## Assignment:
Beneath this instruction is a listing. Transcribe from it only the stretch from the line with "font-family: none ->" through the line with "98 号北辰凤凰天阶苑 B2E2", both end lines included, exactly as written.

## Listed records:
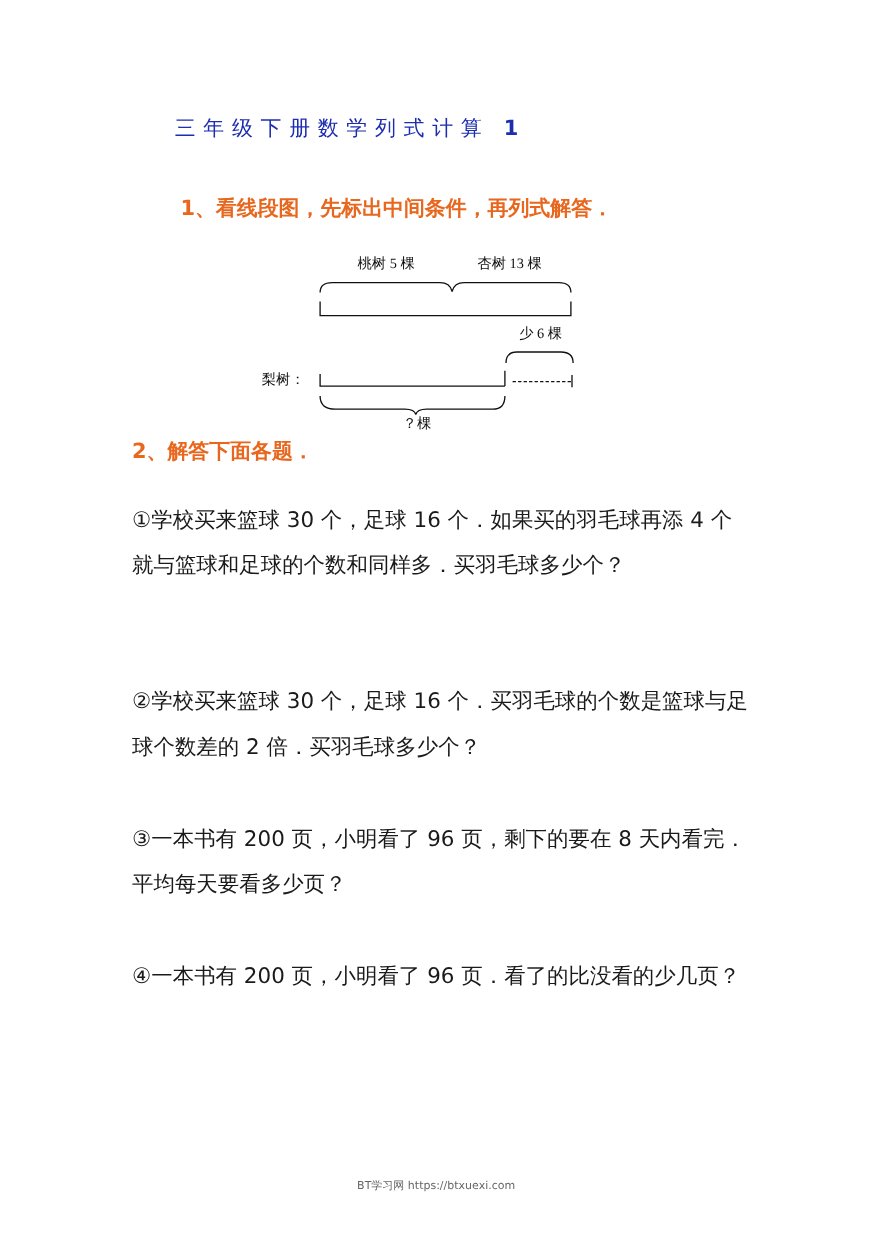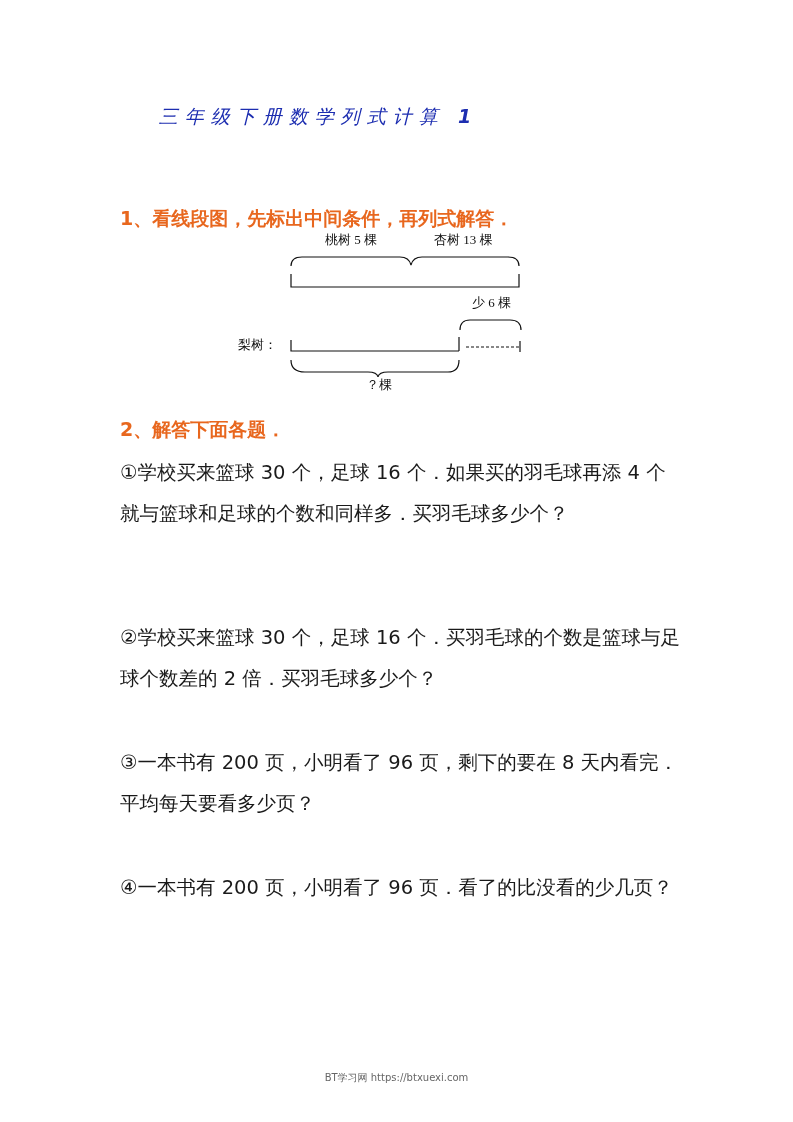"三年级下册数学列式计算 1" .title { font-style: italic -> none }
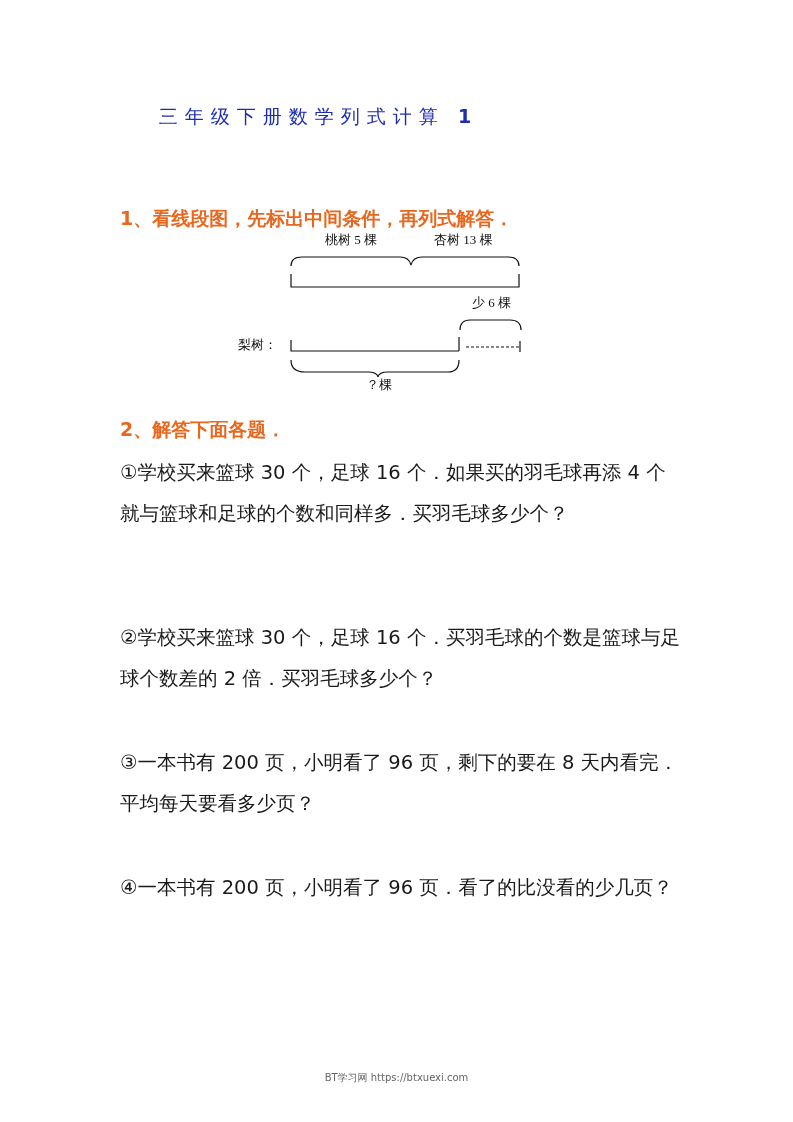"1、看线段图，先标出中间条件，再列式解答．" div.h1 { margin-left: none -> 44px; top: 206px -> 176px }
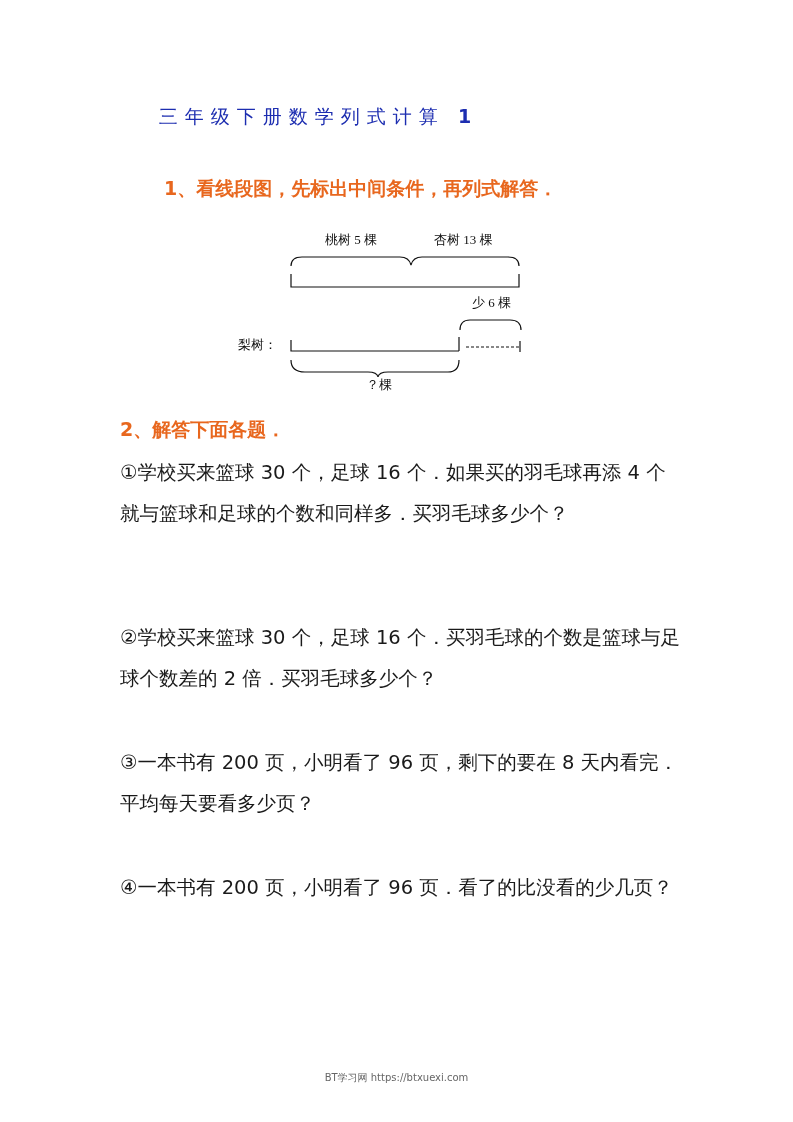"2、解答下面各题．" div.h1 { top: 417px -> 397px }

==

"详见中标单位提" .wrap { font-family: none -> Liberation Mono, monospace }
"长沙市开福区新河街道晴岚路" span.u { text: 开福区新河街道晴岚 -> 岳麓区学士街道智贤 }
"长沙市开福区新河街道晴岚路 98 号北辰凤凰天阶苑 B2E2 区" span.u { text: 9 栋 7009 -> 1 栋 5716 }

---

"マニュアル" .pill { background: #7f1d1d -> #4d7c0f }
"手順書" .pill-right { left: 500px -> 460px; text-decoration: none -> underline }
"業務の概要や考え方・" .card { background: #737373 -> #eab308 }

## Task solution:
"详见中标单位提" .wrap { font-family: none -> Liberation Mono, monospace }
"长沙市开福区新河街道晴岚路" span.u { text: 开福区新河街道晴岚 -> 岳麓区学士街道智贤 }
"长沙市开福区新河街道晴岚路 98 号北辰凤凰天阶苑 B2E2 区" span.u { text: 9 栋 7009 -> 1 栋 5716 }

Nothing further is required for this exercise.